Collusion-tolerant consensus

Collusion-tolerant consensus


Incentive-compatible consensus is hard

In the article on endogenous trust, we saw that cryptoeconomic mechanisms, not humans, constitute blockchains’ root of trust. These mechanisms make up the blockchain’s consensus game, the beating heart of any blockchain.

Unfortunately, consensus is also a source of major, headache-inducing problems. Contentious blockchain governance problems are often related to consensus (e.g., the controversy surrounding Bitcoin block sizes), and attacks on existing blockchains, such as the 51% attack on Namecoin and selfish mining attacks on Bitcoin, focus on exploiting problems in consensus.
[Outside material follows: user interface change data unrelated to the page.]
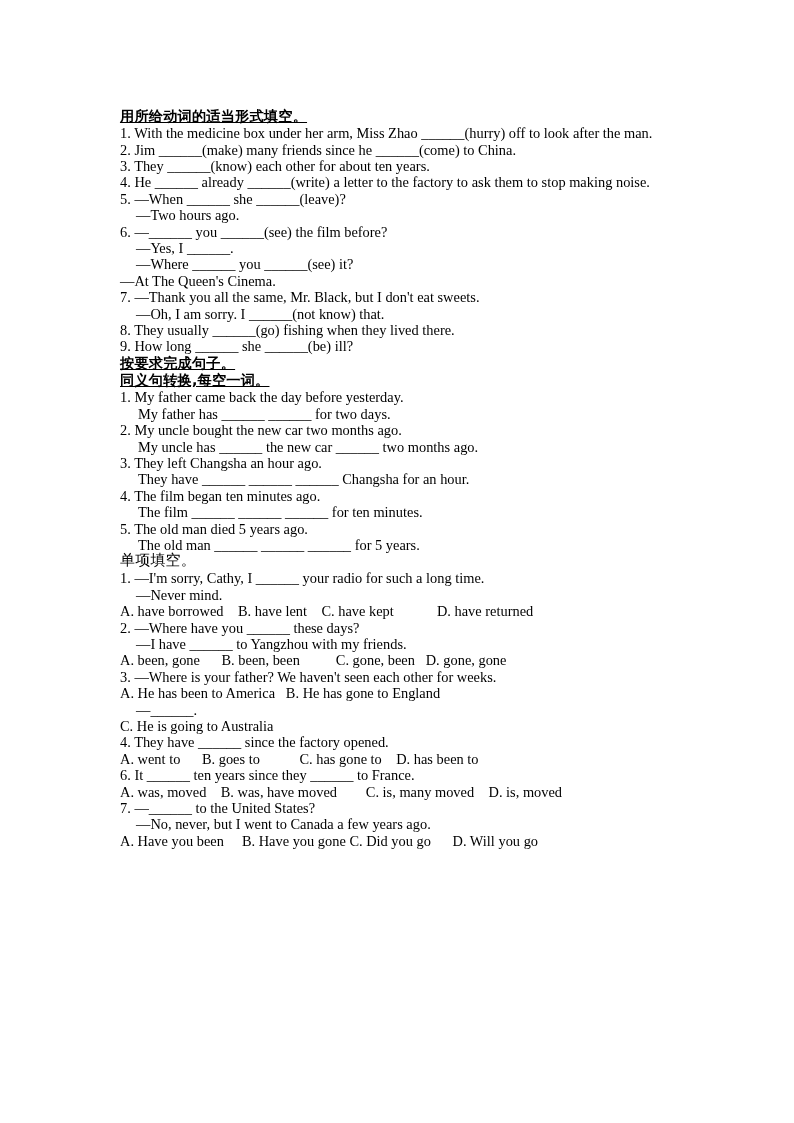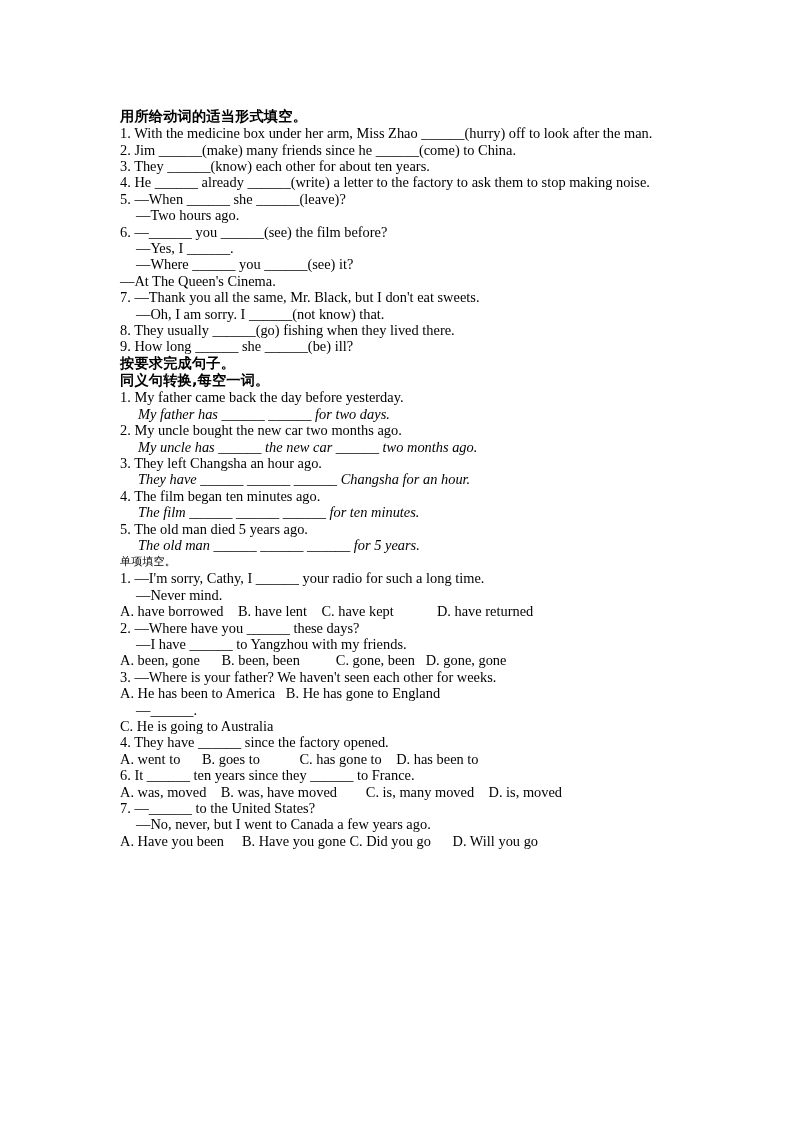--- a/index.html
+++ b/index.html
@@ -35,6 +35,7 @@
     font-size: 14.2px;
     line-height: 17.2px;
     letter-spacing: 0.2px;
+    text-decoration: underline;
   }
   
   .zh-plain {

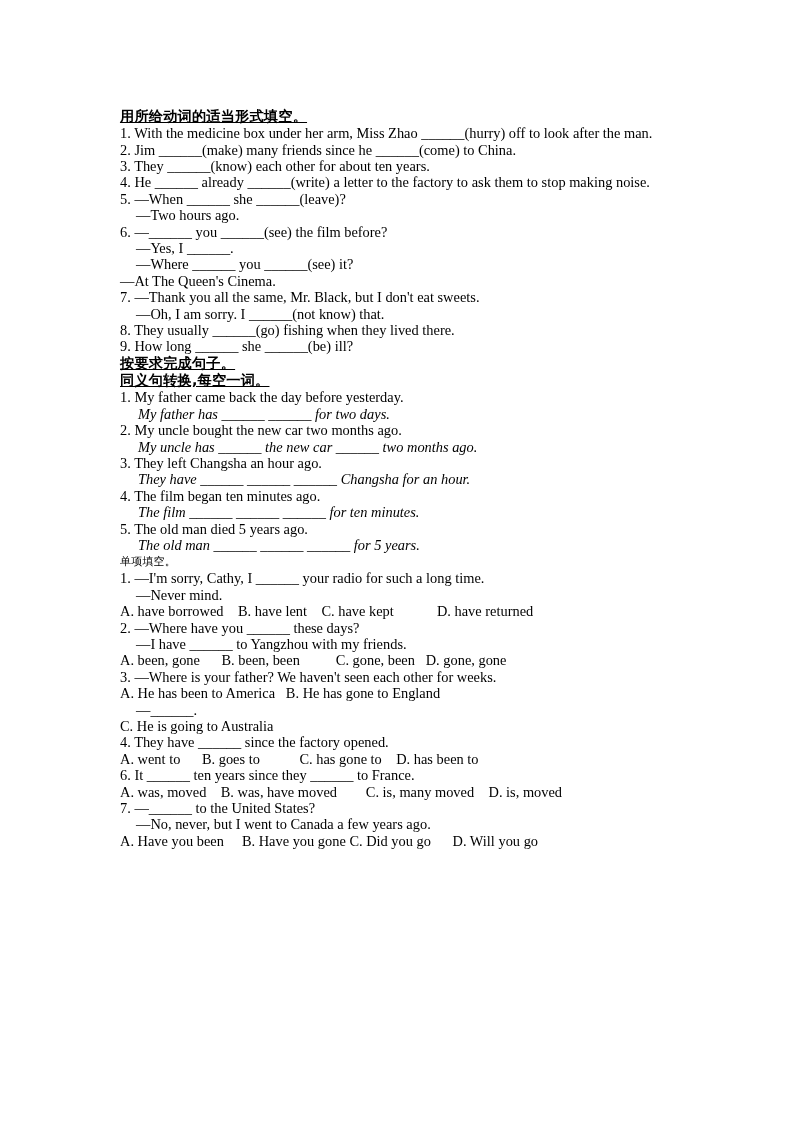--- a/index.html
+++ b/index.html
@@ -51,7 +51,6 @@
   }
   .ind2 {
     padding-left: 18px;
-    font-style: italic;
   }
 </style>
 </head>

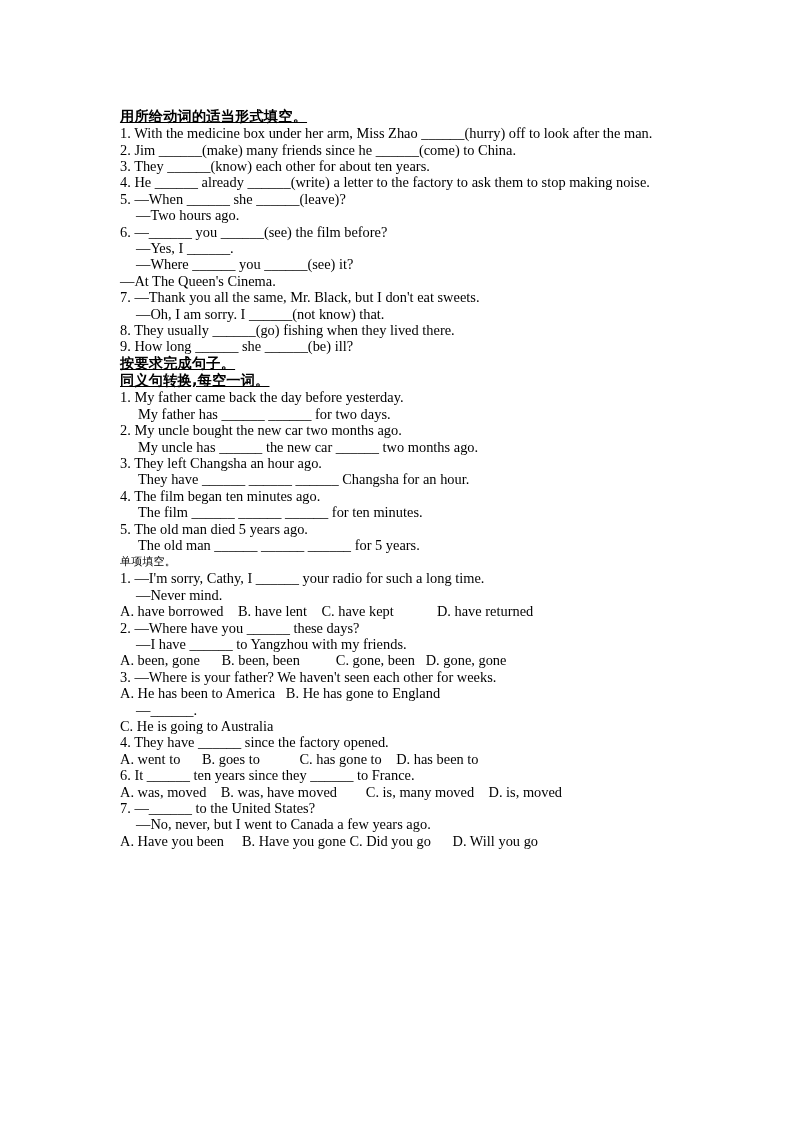--- a/index.html
+++ b/index.html
@@ -39,9 +39,9 @@
   }
   
   .zh-plain {
-    font-family: Liberation Sans, sans-serif;
+    font-family: Liberation Mono, monospace;
     font-weight: normal;
-    font-size: 11px;
+    font-size: 15px;
     line-height: 17px;
     letter-spacing: 0.2px;
   }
Yet cryptoeconomic mechanism design is a young field full of uncertainties: game-theoretical models often produce results different from actual empirical observations. Consensus modeling in other distributed systems can’t help us either, because blockchain consensus is unlike consensus in any other distributed system. Other distributed systems trust that a certain fraction of their participants are “honest”, and their consensus defends against dishonest participants, whereas blockchains don’t assume any participant’s honesty–their consensus generates endogenous trust. Hence to truly achieve incentive-compatible endogenous trust, we cannot rely on the typical distributed systems approach of considering ideal honest behavior and positing “adversaries” with certain powers.

In sum, creating a consensus mechanism that is incentive-compatible under a wide variety of real-world conditions has proven to be perniciously difficult.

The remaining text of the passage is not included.